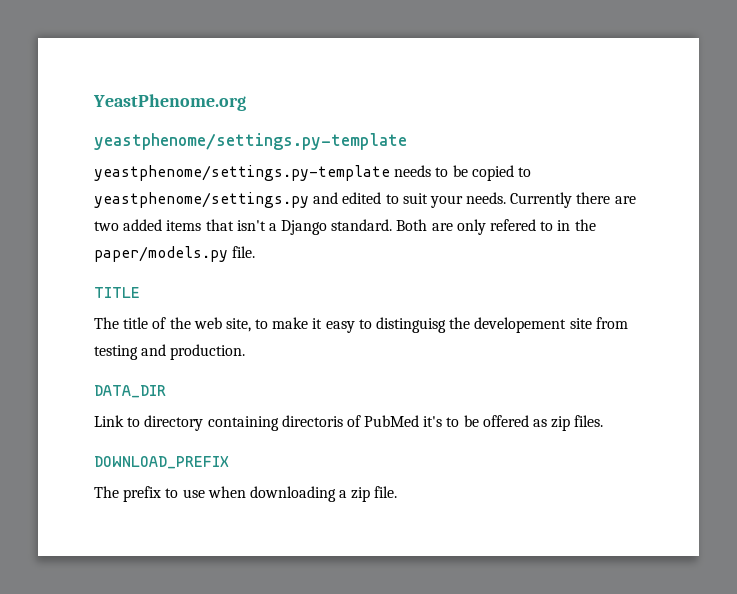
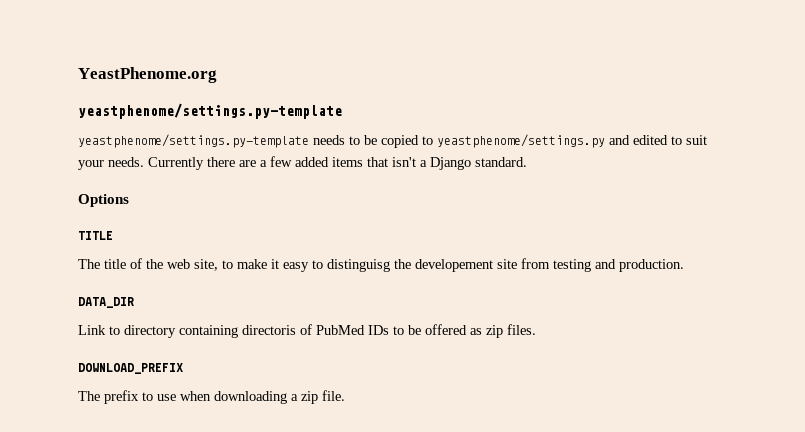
[94,221,119,231] two -> [260,156,292,167] a few
[396,219,596,235] [94,246,256,262] Both are only refered to in the paper/models.py file. -> [78,194,129,207] // Options
[423,416,443,427] it's -> [368,325,389,335] IDs

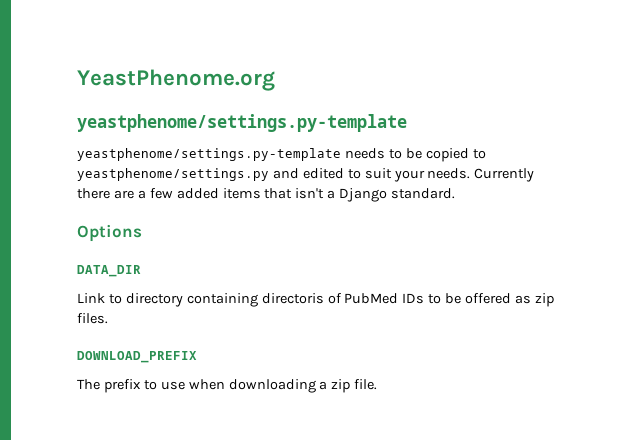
[78,231,113,240] [78,258,684,272] // TITLE // The title of the web site, to make it easy to distinguisg the developement site from testing and production. -> (142, 233) none

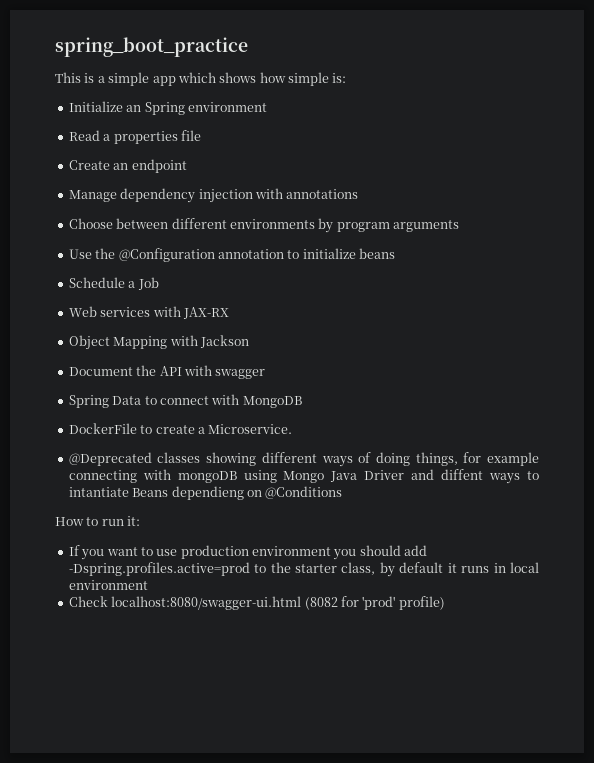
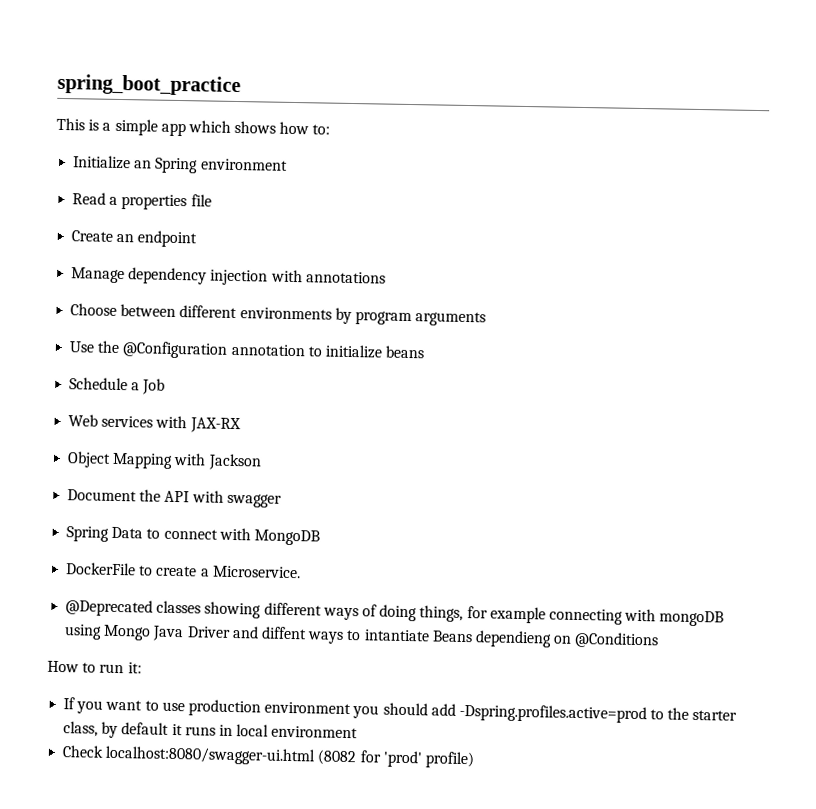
[288,72,347,86] simple is: -> [312,124,331,135] to:

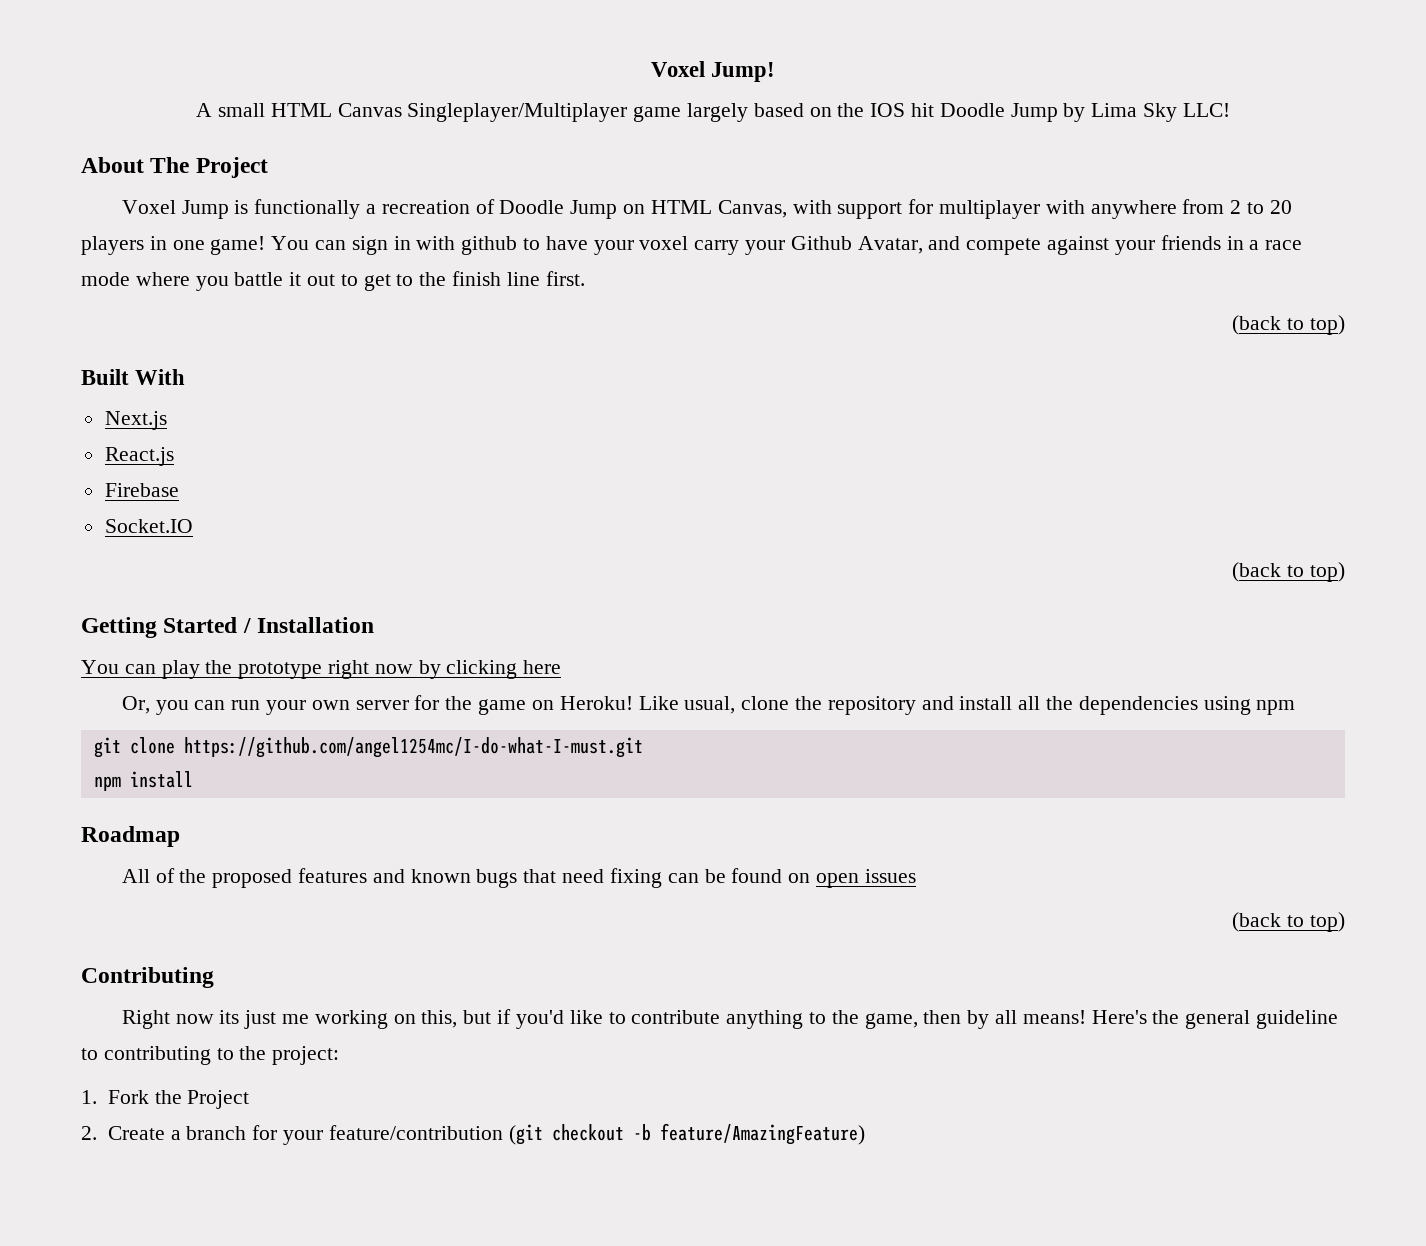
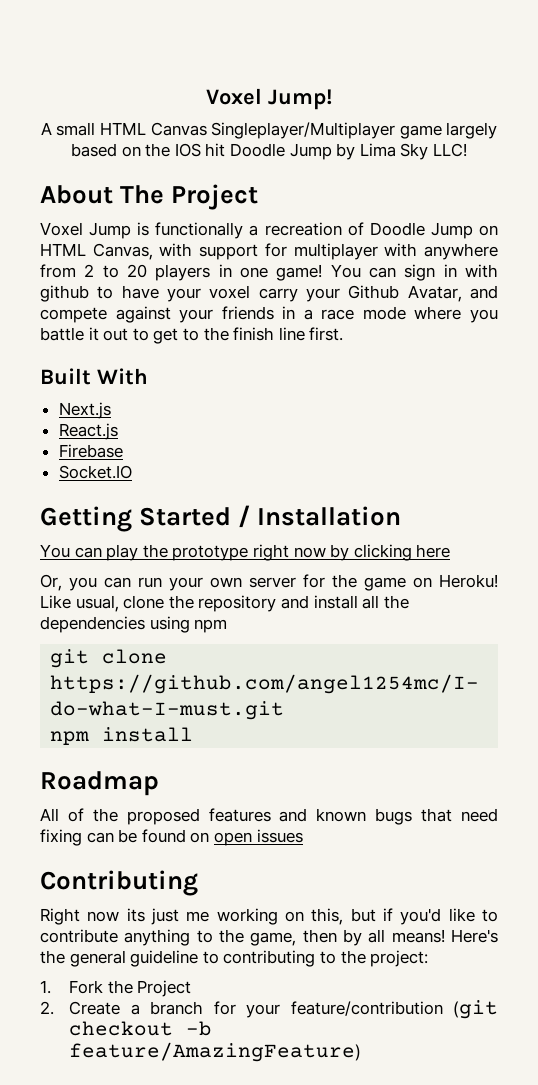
[1232,315,1346,335] // (back to top) -> (344, 334) none
[1232,562,1346,582] // (back to top) -> (132, 472) none
[1232,912,1346,932] // (back to top) -> (303, 836) none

■ Action item
Repeat all the records exactly, images excluded.

■ Solved exercise
[94,221,119,231] two -> [260,156,292,167] a few
[396,219,596,235] [94,246,256,262] Both are only refered to in the paper/models.py file. -> [78,194,129,207] // Options
[423,416,443,427] it's -> [368,325,389,335] IDs

[78,231,113,240] [78,258,684,272] // TITLE // The title of the web site, to make it easy to distinguisg the developement site from testing and production. -> (142, 233) none

[288,72,347,86] simple is: -> [312,124,331,135] to:

[1232,315,1346,335] // (back to top) -> (344, 334) none
[1232,562,1346,582] // (back to top) -> (132, 472) none
[1232,912,1346,932] // (back to top) -> (303, 836) none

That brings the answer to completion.